▶ PROBLEM: In the copy, keep every word of the data below and none of its pictures.

= Beginning of Section =

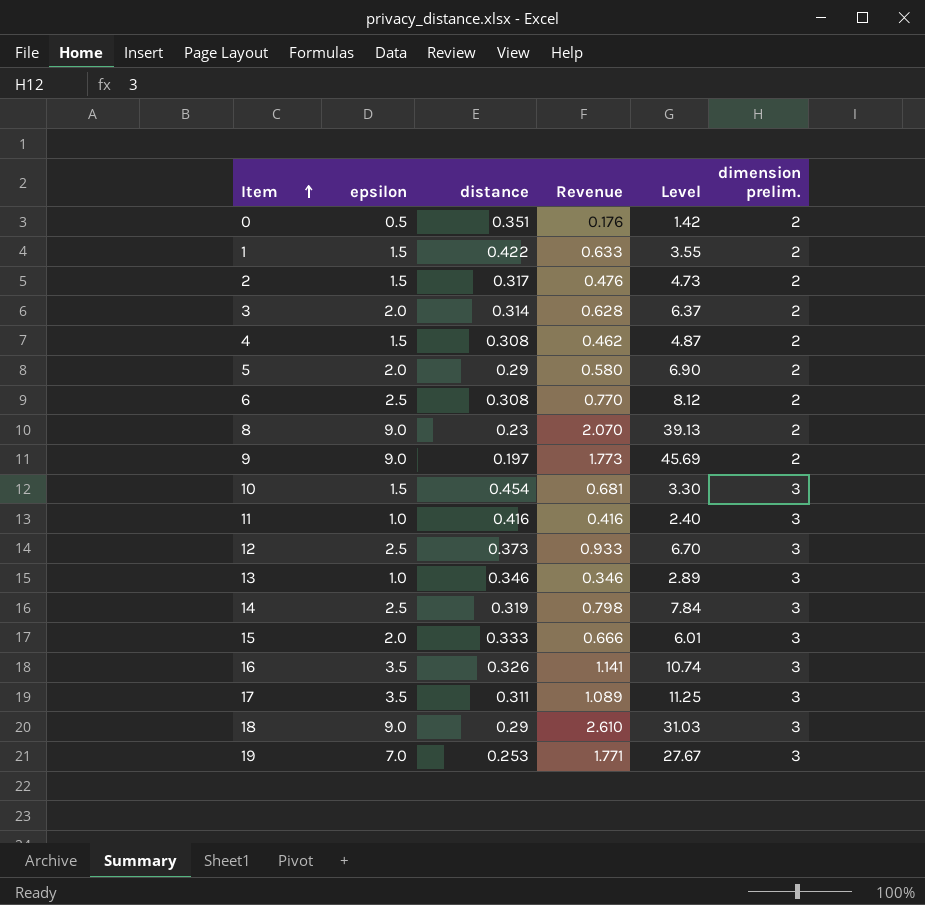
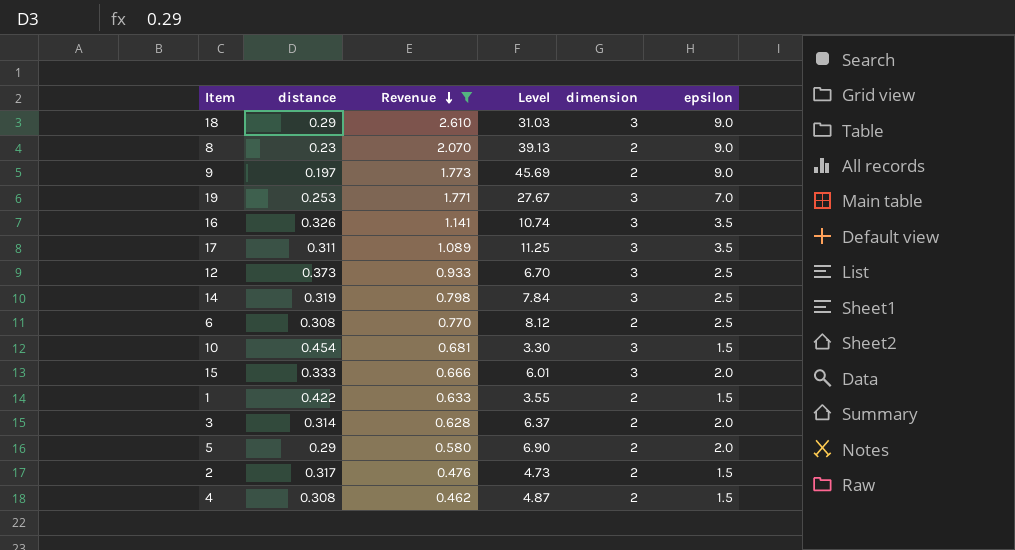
filter: none -> Revenue >= 0.462
row order: Item ascending -> Revenue descending
column name: dimension prelim. -> dimension
column epsilon | position: 2 -> 6

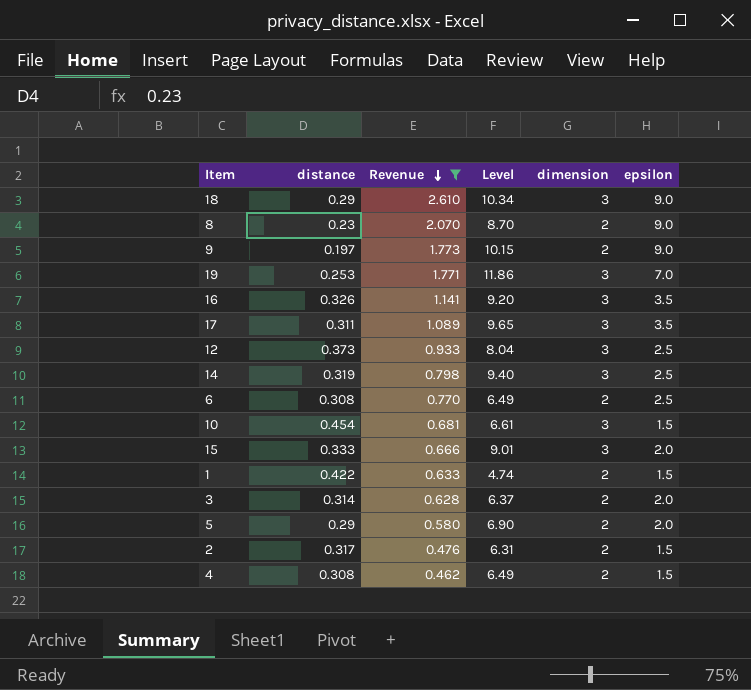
column Level | formula: [epsilon] / [distance] -> [dimension] / [distance]

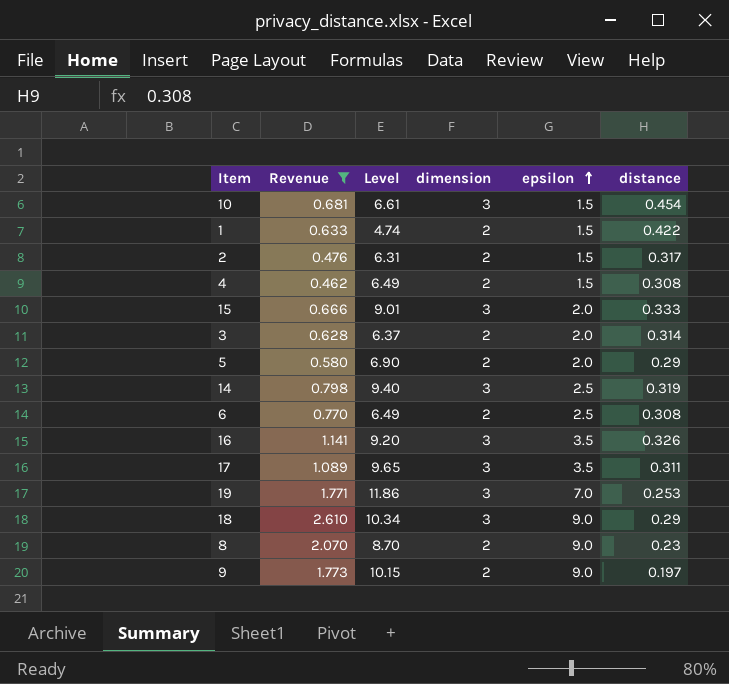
row order: Revenue descending -> epsilon ascending
column distance | position: 2 -> 6
row 12: 0.373 | 0.933 | 8.04 | 3 | 2.5 -> none

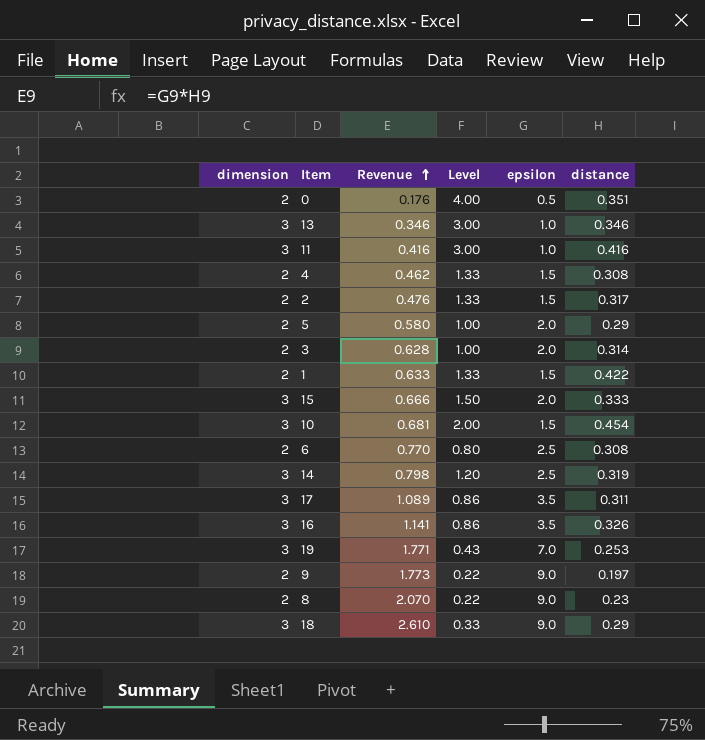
filter: Revenue >= 0.462 -> none
row order: epsilon ascending -> Revenue ascending
column dimension | position: 4 -> 1
column Level | formula: [dimension] / [distance] -> [dimension] / [epsilon]

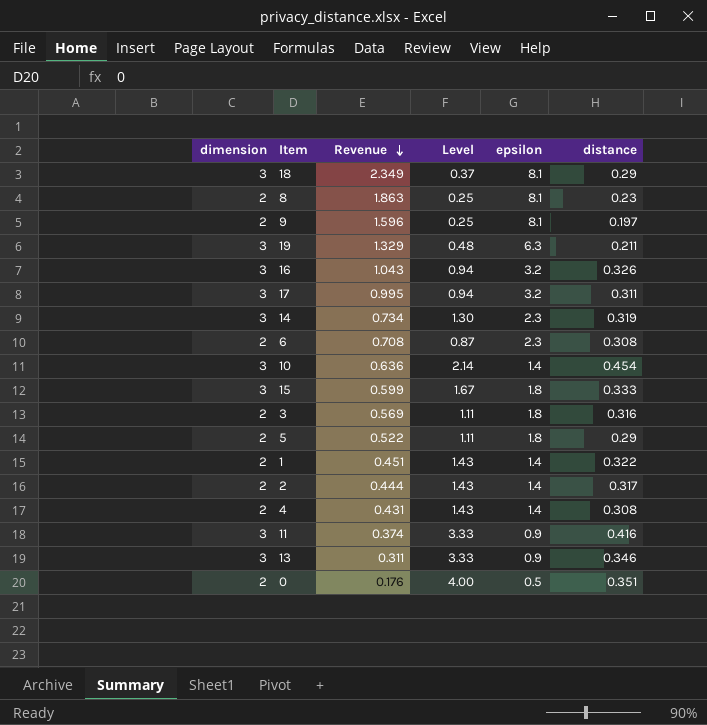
row order: Revenue ascending -> Revenue descending
18 | Revenue: 2.610 -> 2.349
18 | Level: 0.33 -> 0.37
18 | epsilon: 9.0 -> 8.1
8 | Revenue: 2.070 -> 1.863
8 | Level: 0.22 -> 0.25
8 | epsilon: 9.0 -> 8.1
9 | Revenue: 1.773 -> 1.596
9 | Level: 0.22 -> 0.25
9 | epsilon: 9.0 -> 8.1
19 | Revenue: 1.771 -> 1.329
19 | Level: 0.43 -> 0.48
19 | epsilon: 7.0 -> 6.3
19 | distance: 0.253 -> 0.211
16 | Revenue: 1.141 -> 1.043
16 | Level: 0.86 -> 0.94
16 | epsilon: 3.5 -> 3.2
17 | Revenue: 1.089 -> 0.995
17 | Level: 0.86 -> 0.94
17 | epsilon: 3.5 -> 3.2
14 | Revenue: 0.798 -> 0.734
14 | Level: 1.20 -> 1.30
14 | epsilon: 2.5 -> 2.3
6 | Revenue: 0.770 -> 0.708
6 | Level: 0.80 -> 0.87
6 | epsilon: 2.5 -> 2.3
10 | Revenue: 0.681 -> 0.636
10 | Level: 2.00 -> 2.14
10 | epsilon: 1.5 -> 1.4
15 | Revenue: 0.666 -> 0.599
15 | Level: 1.50 -> 1.67
15 | epsilon: 2.0 -> 1.8
3 | Revenue: 0.628 -> 0.569
3 | Level: 1.00 -> 1.11
3 | epsilon: 2.0 -> 1.8
3 | distance: 0.314 -> 0.316
5 | Revenue: 0.580 -> 0.522
5 | Level: 1.00 -> 1.11
5 | epsilon: 2.0 -> 1.8
1 | Revenue: 0.633 -> 0.451
1 | Level: 1.33 -> 1.43
1 | epsilon: 1.5 -> 1.4
1 | distance: 0.422 -> 0.322
2 | Revenue: 0.476 -> 0.444
2 | Level: 1.33 -> 1.43
2 | epsilon: 1.5 -> 1.4
4 | Revenue: 0.462 -> 0.431
4 | Level: 1.33 -> 1.43
4 | epsilon: 1.5 -> 1.4
11 | Revenue: 0.416 -> 0.374
11 | Level: 3.00 -> 3.33
11 | epsilon: 1.0 -> 0.9
13 | Revenue: 0.346 -> 0.311
13 | Level: 3.00 -> 3.33
13 | epsilon: 1.0 -> 0.9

= End of Section =

▶ RESULT:
filter: none -> Revenue >= 0.462
row order: Item ascending -> Revenue descending
column name: dimension prelim. -> dimension
column epsilon | position: 2 -> 6

column Level | formula: [epsilon] / [distance] -> [dimension] / [distance]

row order: Revenue descending -> epsilon ascending
column distance | position: 2 -> 6
row 12: 0.373 | 0.933 | 8.04 | 3 | 2.5 -> none

filter: Revenue >= 0.462 -> none
row order: epsilon ascending -> Revenue ascending
column dimension | position: 4 -> 1
column Level | formula: [dimension] / [distance] -> [dimension] / [epsilon]

row order: Revenue ascending -> Revenue descending
18 | Revenue: 2.610 -> 2.349
18 | Level: 0.33 -> 0.37
18 | epsilon: 9.0 -> 8.1
8 | Revenue: 2.070 -> 1.863
8 | Level: 0.22 -> 0.25
8 | epsilon: 9.0 -> 8.1
9 | Revenue: 1.773 -> 1.596
9 | Level: 0.22 -> 0.25
9 | epsilon: 9.0 -> 8.1
19 | Revenue: 1.771 -> 1.329
19 | Level: 0.43 -> 0.48
19 | epsilon: 7.0 -> 6.3
19 | distance: 0.253 -> 0.211
16 | Revenue: 1.141 -> 1.043
16 | Level: 0.86 -> 0.94
16 | epsilon: 3.5 -> 3.2
17 | Revenue: 1.089 -> 0.995
17 | Level: 0.86 -> 0.94
17 | epsilon: 3.5 -> 3.2
14 | Revenue: 0.798 -> 0.734
14 | Level: 1.20 -> 1.30
14 | epsilon: 2.5 -> 2.3
6 | Revenue: 0.770 -> 0.708
6 | Level: 0.80 -> 0.87
6 | epsilon: 2.5 -> 2.3
10 | Revenue: 0.681 -> 0.636
10 | Level: 2.00 -> 2.14
10 | epsilon: 1.5 -> 1.4
15 | Revenue: 0.666 -> 0.599
15 | Level: 1.50 -> 1.67
15 | epsilon: 2.0 -> 1.8
3 | Revenue: 0.628 -> 0.569
3 | Level: 1.00 -> 1.11
3 | epsilon: 2.0 -> 1.8
3 | distance: 0.314 -> 0.316
5 | Revenue: 0.580 -> 0.522
5 | Level: 1.00 -> 1.11
5 | epsilon: 2.0 -> 1.8
1 | Revenue: 0.633 -> 0.451
1 | Level: 1.33 -> 1.43
1 | epsilon: 1.5 -> 1.4
1 | distance: 0.422 -> 0.322
2 | Revenue: 0.476 -> 0.444
2 | Level: 1.33 -> 1.43
2 | epsilon: 1.5 -> 1.4
4 | Revenue: 0.462 -> 0.431
4 | Level: 1.33 -> 1.43
4 | epsilon: 1.5 -> 1.4
11 | Revenue: 0.416 -> 0.374
11 | Level: 3.00 -> 3.33
11 | epsilon: 1.0 -> 0.9
13 | Revenue: 0.346 -> 0.311
13 | Level: 3.00 -> 3.33
13 | epsilon: 1.0 -> 0.9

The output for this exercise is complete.